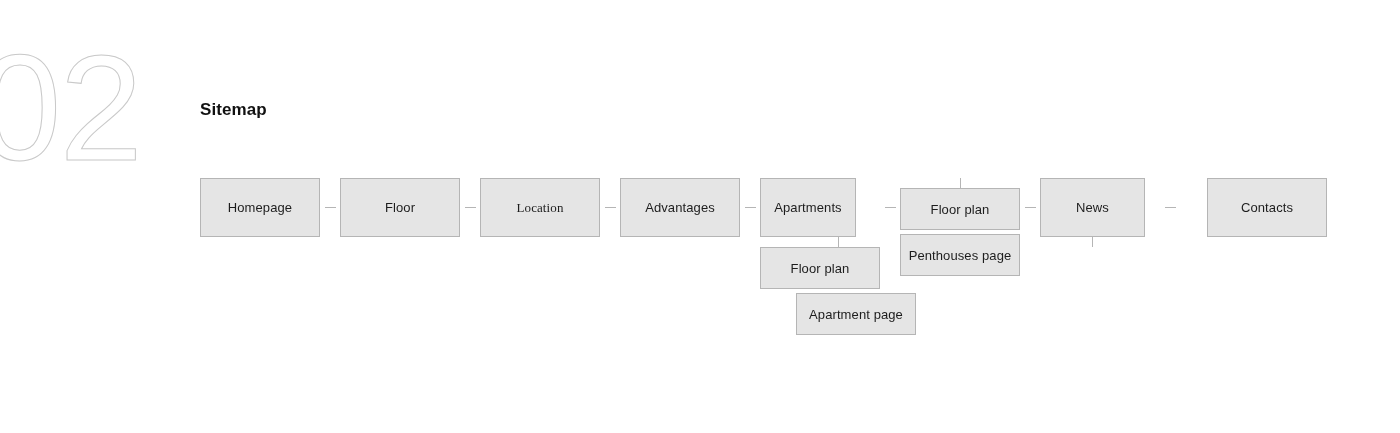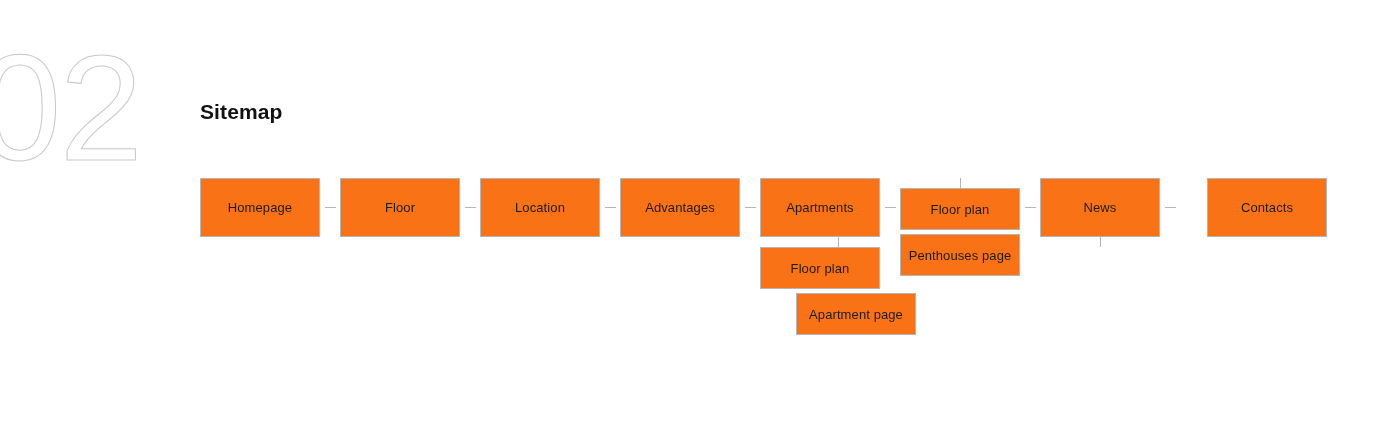--- a/index.html
+++ b/index.html
@@ -30,21 +30,21 @@
     text-stroke: 1px #c9c9c9;
     user-select: none;
     white-space: nowrap;
   }
 
   
   .page-title {
     position: absolute;
     left: 200px;
     top: 100px;
-    font-size: 21px;
+    font-size: 17px;
     font-weight: 700;
     color: #111111;
     letter-spacing: 0.1px;
   }
 
   
   .sitemap {
     position: absolute;
     left: 0;
     top: 0;
@@ -54,21 +54,21 @@
 
   .column {
     position: absolute;
     top: 178px;
   }
 
   
   .node {
     box-sizing: border-box;
     border: 1px solid #b5b5b5;
-    background: #f97316;
+    background: #e5e5e5;
     display: flex;
     align-items: center;
     justify-content: center;
     font-size: 13px;
     color: #1d1d1d;
     text-align: center;
     white-space: nowrap;
     letter-spacing: 0.1px;
   }
 
@@ -117,39 +117,39 @@
     <div class="h-connector" style="left: 745px;"></div>
     <div class="h-connector" style="left: 885px;"></div>
     <div class="h-connector" style="left: 1025px;"></div>
     <div class="h-connector" style="left: 1165px;"></div>
     <div class="column" style="left: 200px;">
       <div class="node level-1" style="width: 120px;">Homepage</div>
     </div>
     <div class="column" style="left: 340px;">
       <div class="node level-1" style="width: 120px;">Floor</div>
     </div>
-    <div class="column" style="left: 480px;">
+    <div class="column" style="left: 480px; font-family: Liberation Serif, serif;">
       <div class="node level-1" style="width: 120px;">Location</div>
     </div>
     <div class="column" style="left: 620px;">
       <div class="node level-1" style="width: 120px;">Advantages</div>
     </div>
     <div class="column" style="left: 760px;">
-      <div class="node level-1" style="width: 120px;">Apartments</div>
+      <div class="node level-1" style="width: 96px;">Apartments</div>
       <div class="v-connector"></div>
       <div class="node level-2" style="width: 120px;">Floor plan</div>
       <div class="child-gap"></div>
       <div class="node level-2" style="width: 120px; margin-left: 36px;">Apartment page</div>
     </div>
     <div class="column" style="left: 900px;">
       <div class="v-connector"></div>
       <div class="node level-2" style="width: 120px;">Floor plan</div>
       <div class="child-gap"></div>
       <div class="node level-2" style="width: 120px;">Penthouses page</div>
     </div>
     <div class="column" style="left: 1040px;">
-      <div class="node level-1" style="width: 120px; text-align: right;">News</div>
+      <div class="node level-1" style="width: 105px; text-align: right;">News</div>
       <div class="v-connector"></div>
     </div>
     <div class="column" style="left: 1207px;">
       <div class="node level-1" style="width: 120px;">Contacts</div>
     </div>
   </div>
 
 </body></html>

TASK REQUIREMENTS: Which of the lines above hold the string "News"? Pick each of them out.

RESPONSE:
-      <div class="node level-1" style="width: 120px; text-align: right;">News</div>
+      <div class="node level-1" style="width: 105px; text-align: right;">News</div>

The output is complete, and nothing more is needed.